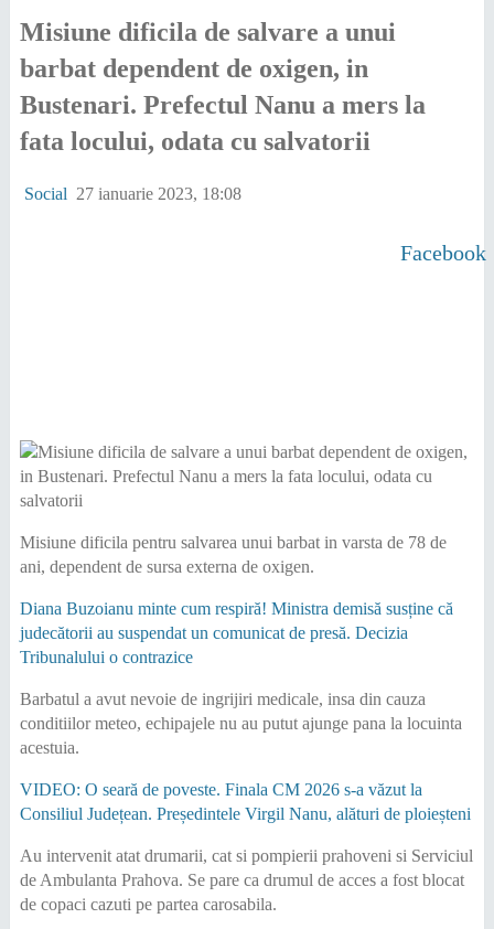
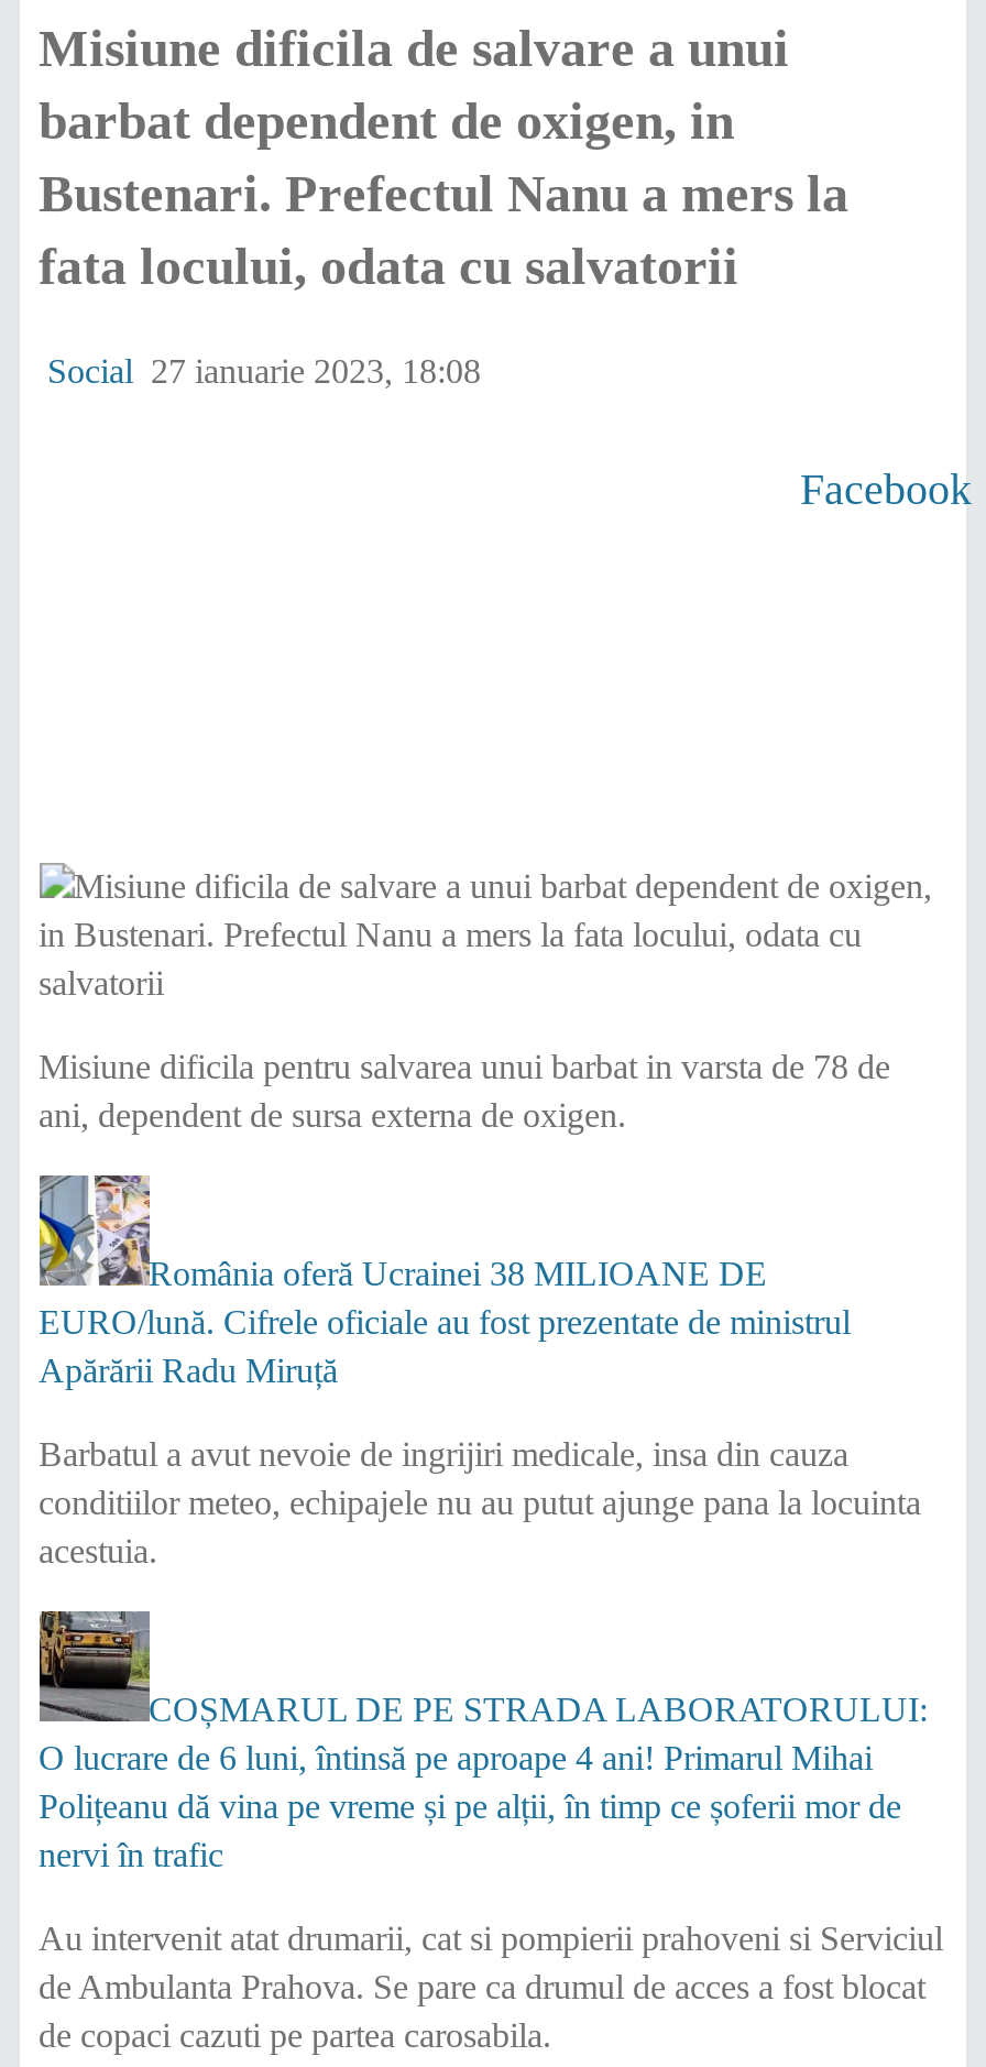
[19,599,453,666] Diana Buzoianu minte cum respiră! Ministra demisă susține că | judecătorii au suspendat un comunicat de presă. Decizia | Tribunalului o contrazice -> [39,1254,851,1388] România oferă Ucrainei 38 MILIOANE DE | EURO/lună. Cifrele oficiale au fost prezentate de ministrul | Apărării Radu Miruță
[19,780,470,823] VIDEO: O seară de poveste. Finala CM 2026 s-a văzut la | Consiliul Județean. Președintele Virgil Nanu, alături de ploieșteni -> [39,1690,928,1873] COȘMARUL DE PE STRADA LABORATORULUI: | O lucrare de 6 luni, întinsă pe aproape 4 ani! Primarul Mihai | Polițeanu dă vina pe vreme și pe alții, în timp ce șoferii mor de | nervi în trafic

...

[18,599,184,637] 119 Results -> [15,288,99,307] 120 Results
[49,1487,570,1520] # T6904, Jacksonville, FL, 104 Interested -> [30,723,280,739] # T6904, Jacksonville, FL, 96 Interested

==

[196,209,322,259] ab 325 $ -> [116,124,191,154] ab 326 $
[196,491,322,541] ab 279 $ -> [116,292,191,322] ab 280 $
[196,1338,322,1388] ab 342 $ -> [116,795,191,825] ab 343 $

### Required action
Look above for the line with "[196,209,322,259] ab 325" and the line with "[196,1338,322,1388] ab 342". Write out those two lines and all the lines between them, exactly, and no others.

### Solution for this task
[196,209,322,259] ab 325 $ -> [116,124,191,154] ab 326 $
[196,491,322,541] ab 279 $ -> [116,292,191,322] ab 280 $
[196,1338,322,1388] ab 342 $ -> [116,795,191,825] ab 343 $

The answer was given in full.